Aunt Maria

Oh, Diana Wynne Jones, how I love thee.

I can’t remember now who recommended Aunt Maria to me. If it was you, speak up! I thought for sure it was Jenny at Jenny’s Books, because we share a love of Diana Wynne Jones, but now I can’t find a review of this book on her blog, so I’m unsure. But whoever it was, thank you.

Aunt Maria is the diary of Mig (Naomi Margaret, but she prefers Mig) Laker. Mig’s father dies mysteriously, his car crashing over Cranbury Head, and after his death, Mig’s mother decides to pay a duty visit to his old Aunt Maria in Cranbury. When Mig and her mother and her brother Chris arrive, Aunt Maria immediately puts them to work, cooking, cleaning, and entertaining her many elderly friends. She doesn’t make demands. She doesn’t have to: she just talks and talks, and somehow Mig always finds herself doing Aunt Maria’s bidding. Her friends are eerie: sharp-eyed women who police the town from behind lace curtains. The men are featureless, grey zombies. There are no children in Cranbury except what appear to be clones in a huge orphanage. And there’s a ghost in Chris’s room, who appears to be looking for something.
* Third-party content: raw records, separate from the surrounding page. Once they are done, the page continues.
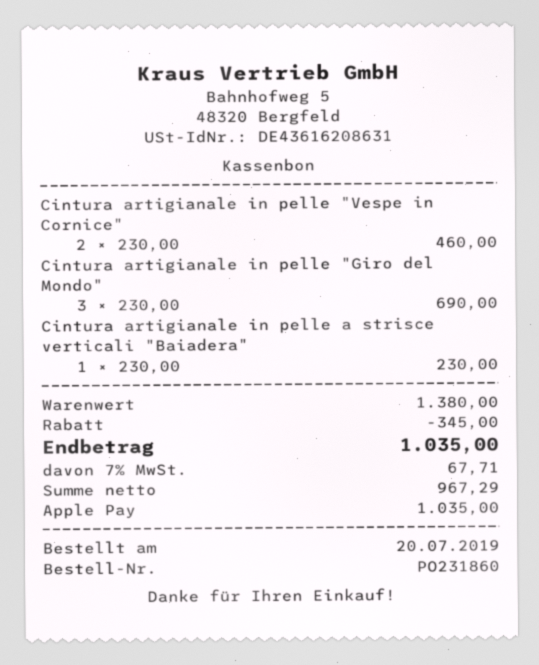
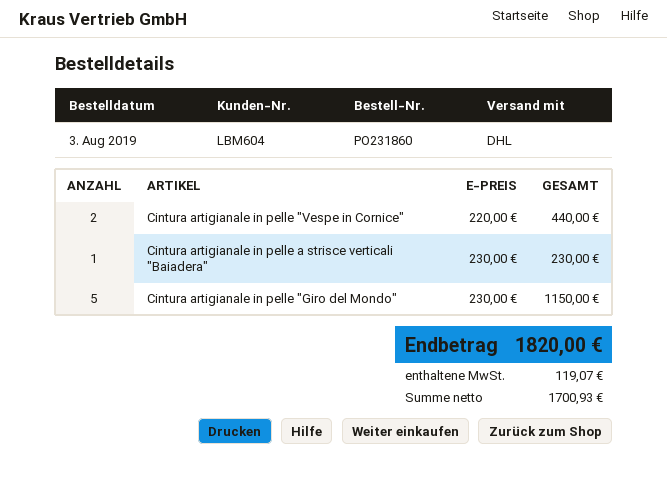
order date: 2019-07-20 -> 2019-08-03
Cintura artigianale in pelle "Vespe in Cornice": 2 x 230.00 = 460.00 -> 2 x 220.00 = 440.00
Cintura artigianale in pelle "Giro del Mondo": 3 x 230.00 = 690.00 -> 5 x 230.00 = 1150.00
discount: 345.00 -> none
net: 967.29 -> 1700.93
tax: 67.71 -> 119.07
total: 1035.00 -> 1820.00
At first, when I started this novel, I was afraid that it was going to be less complex and interesting than I was accustomed to from Diana Wynne Jones (author of one of my very favorite young adult novels ever, Fire and Hemlock.) Mig’s voice is young, and the style is a bit simpler than I’m used to. But I needn’t have worried. As the tendrils of the plot begin to creep into the interstices of the diary, it becomes clear that something very evil indeed is happening in Cranbury — something ancient and magic and complicated. By the end of the book, I thought I might well have to read it a second time to understand it completely.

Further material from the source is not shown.